━━ SUPPLIED INFORMATION

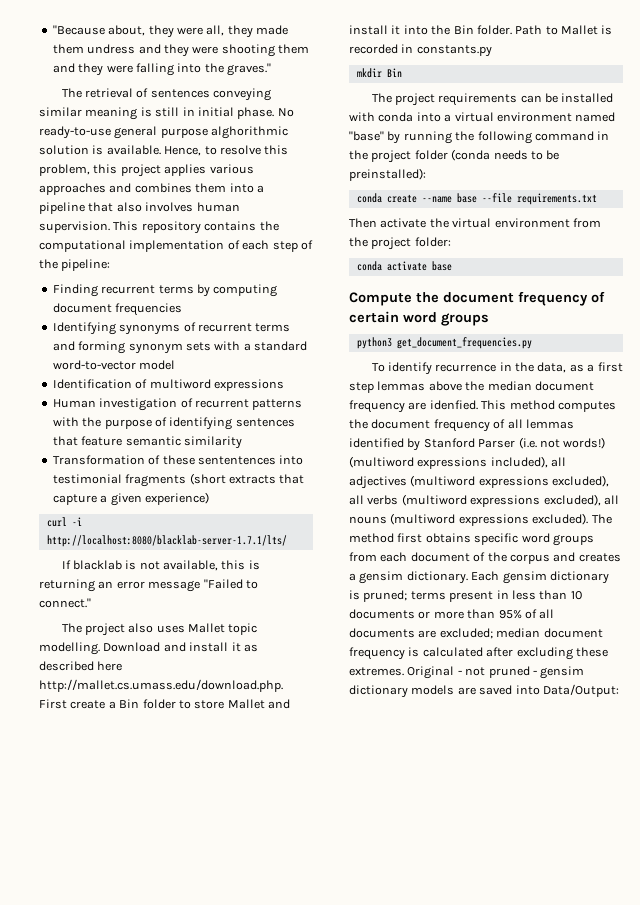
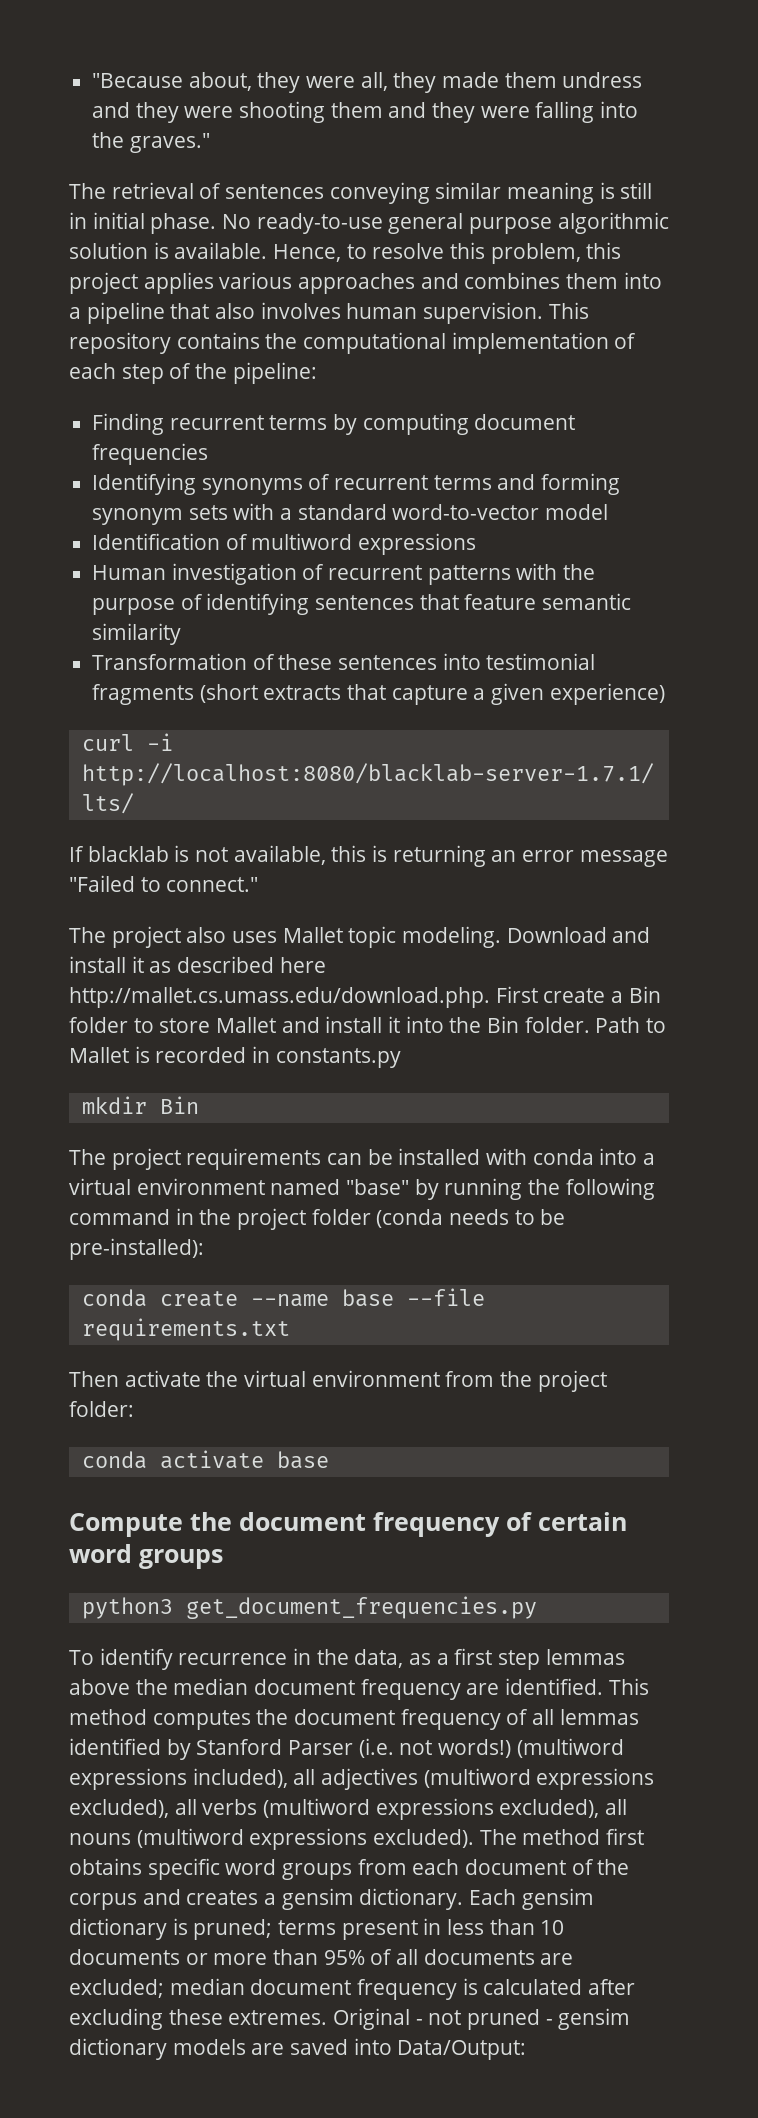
[211,126,289,139] alghorithmic -> [557,212,669,234] algorithmic
[197,456,276,465] sententences -> [338,655,438,670] sentences
[39,642,100,655] modelling. -> [402,926,502,948] modeling.
[349,168,426,181] preinstalled): -> [69,1238,204,1260] pre-installed):
[429,400,478,410] idenfied. -> [505,1678,604,1695] identified.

━━━━

All records above are to be printed exactly, minus the pictures they contain.

[211,126,289,139] alghorithmic -> [557,212,669,234] algorithmic
[197,456,276,465] sententences -> [338,655,438,670] sentences
[39,642,100,655] modelling. -> [402,926,502,948] modeling.
[349,168,426,181] preinstalled): -> [69,1238,204,1260] pre-installed):
[429,400,478,410] idenfied. -> [505,1678,604,1695] identified.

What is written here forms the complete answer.